What is the Data Movement Library
The Data Movement Library for .NET (DML) is a library that based on core of the popular AzCopy utility created by the same team. With DML you can write fully managed applications with the power of AzCopy and with the ability to highly customize how it works. Currently DML supports Azure Blobs and Files. You add DML to your project via nuget. The source for DML is on GitHub and there is also a helpful repo of DML samples too.
If you are not familiar with Azure WebJobs you should stop reading this, drop everything and go check them out right now. It’s ok, I’ll wait…. Azure WebJobs is a framework for running background tasks. You can trigger a job to run on a schedule, from a queue message, a new blob object, or a through pretty much anything using WebJobs Extensions. In short, WebJobs are amazing and extremely flexible.
The WebJobs team works at a pretty fast clip and are constantly updating and adding new features to it.
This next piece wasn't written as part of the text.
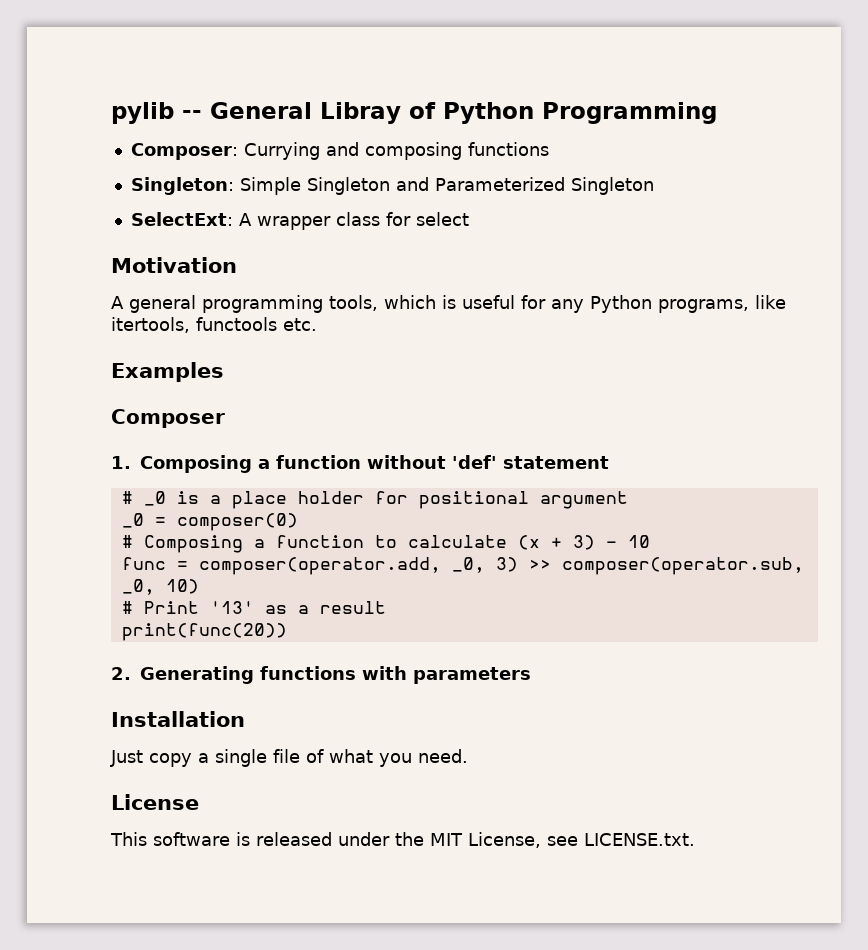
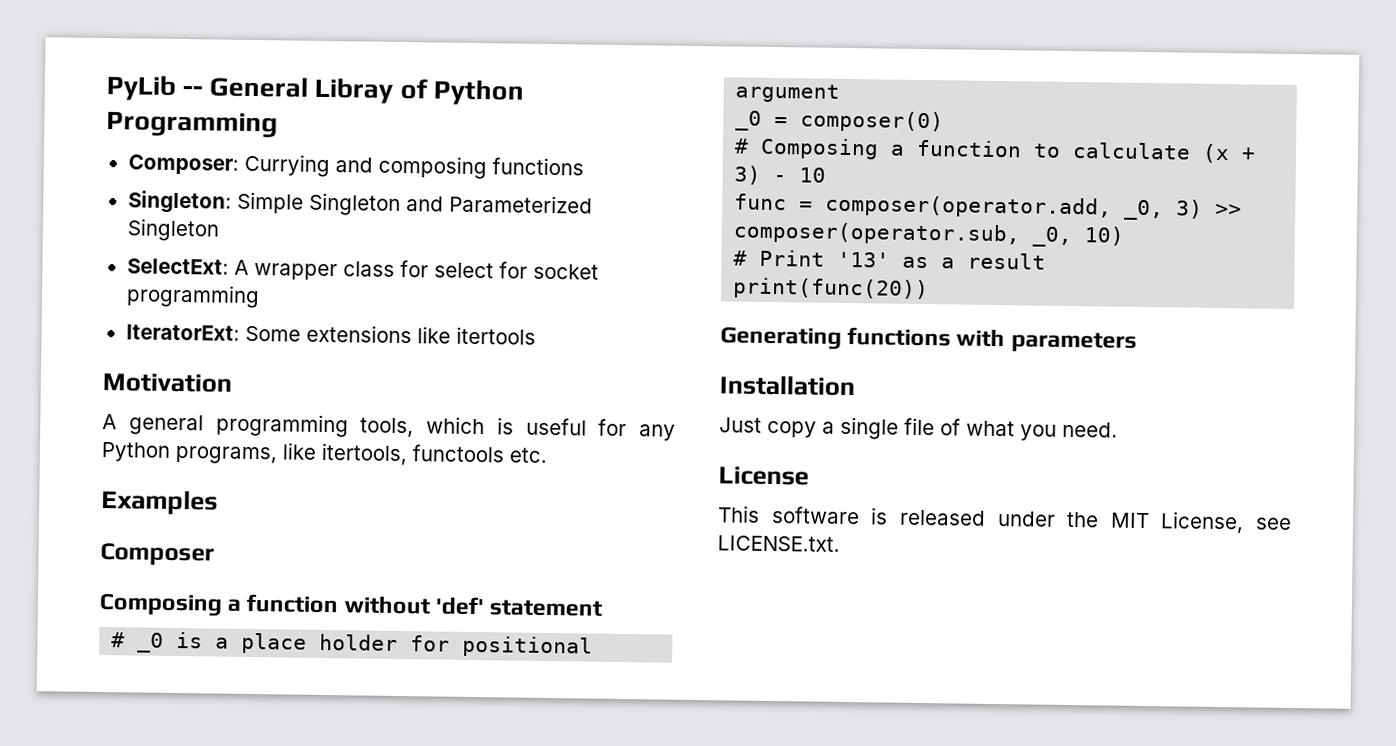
[111,102,174,124] pylib -> [106,75,176,101] PyLib
(469, 219) none -> [498,261,599,280] [125,284,260,309] [125,324,536,345] for socket programming // IteratorExt: Some extensions like itertools
[111,456,131,469] 1. -> (215, 554) none
[111,667,131,680] 2. -> (930, 289) none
Many of the newer features are brought about via the Extensions SDK I just mentioned. They also have support for multiple means to scheduling them including cron.
Let’s walk through the app, explaining some of the pieces.
If you’re familiar with the AzCopy & WebJobs app I built last year, the solution structure here should look familiar. There are three WebJob projects (Full, Incremental, DmlExec), a project (Shared) with a single shared class, and a host Web App project (AzureDmlBackup) which the WebJobs are deployed into.
Full and Incremental Projects
The Full and Incremental WebJobs are very simple. They write messages onto a queue that describes what to copy. The projects are nearly identical but different in two key areas. The Full project includes a flag “IsIncremental” that is set to false. When it is false the DmlExec will always overwrite the destination file. If is is true, DmlExec will check to see if the source is newer. If it is, it will overwrite it, otherwise it skips it.
The other reason there are two projects and not one is Full is run on-demand and Incremental is run on a schedule using a settings.job file. Incremental is scheduled to run every Monday – Thursday at 23:30 UTC (everything in Azure is on UTC time). WebJobs now support multiple ways to trigger them via a schedule. Read more on WebJobs scheduling capabilities at TimerTriggers.
The Full and Incremental projects use “tokens” to identify the source and destination Azure storage accounts from which to copy. The tokens are stored in the Connection Strings of the host Web App in the Azure Portal.
Within either project you define your source and destination accounts, then repeatedly call the CreateJob() function passing a container you want to copy. I do this for three reasons.
- It is easier to update the connection strings in the portal rather than redeploying the application.
- They are or can be shared across Full and Incremental so rather than putting them twice in each project’s app.config I put them in a single location.
- I did not want to leak secrets using a queue. A queue can be secure but it seems an unnecessary risk if one storage account is compromised then others would be as well. By using tokens it reduces a potential vector.
The DmlExec is the other main project in this solution and where we will spend the rest of this blog post. This project is a continuously running WebJob. It listens to a queue to read and process new messages created by the Full or Incremental WebJobs. There are a number of classes in this project besides the normal Program and Functions classes for WebJobs.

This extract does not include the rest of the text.